| Task brief |
Among the entries, find the lines with the string "Parfum" and report them.

| Material provided |
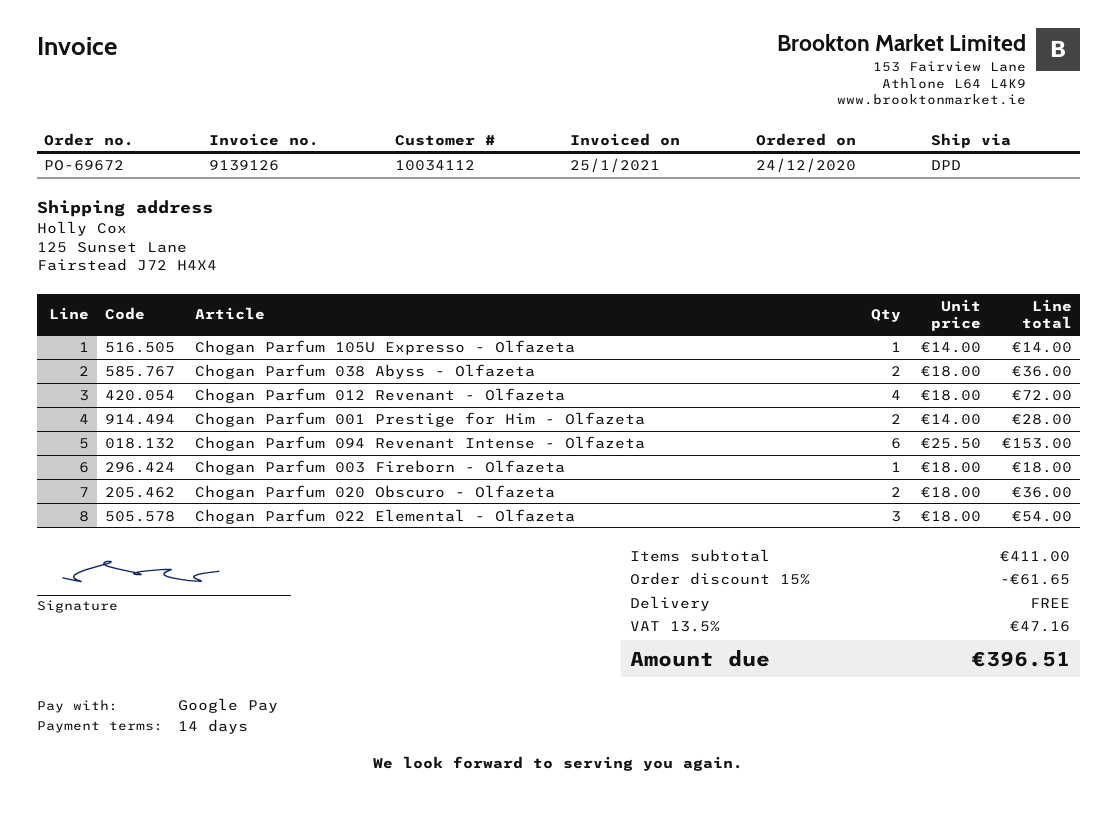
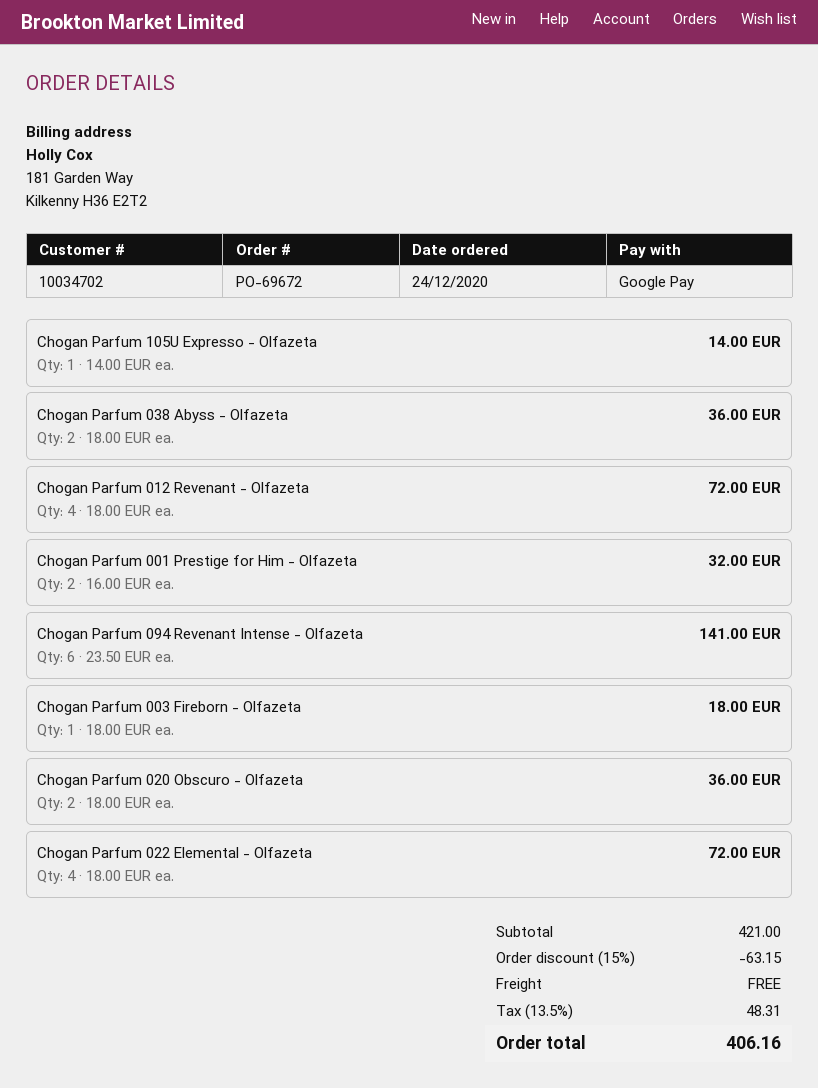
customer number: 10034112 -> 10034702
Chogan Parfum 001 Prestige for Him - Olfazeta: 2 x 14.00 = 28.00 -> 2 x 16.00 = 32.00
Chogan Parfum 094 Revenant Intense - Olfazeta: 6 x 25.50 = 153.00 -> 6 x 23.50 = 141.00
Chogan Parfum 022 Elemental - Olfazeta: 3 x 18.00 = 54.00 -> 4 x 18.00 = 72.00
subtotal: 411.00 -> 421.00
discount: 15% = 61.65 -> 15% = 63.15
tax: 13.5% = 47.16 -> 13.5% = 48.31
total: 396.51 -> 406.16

| Output of the exercise |
Chogan Parfum 001 Prestige for Him - Olfazeta: 2 x 14.00 = 28.00 -> 2 x 16.00 = 32.00
Chogan Parfum 094 Revenant Intense - Olfazeta: 6 x 25.50 = 153.00 -> 6 x 23.50 = 141.00
Chogan Parfum 022 Elemental - Olfazeta: 3 x 18.00 = 54.00 -> 4 x 18.00 = 72.00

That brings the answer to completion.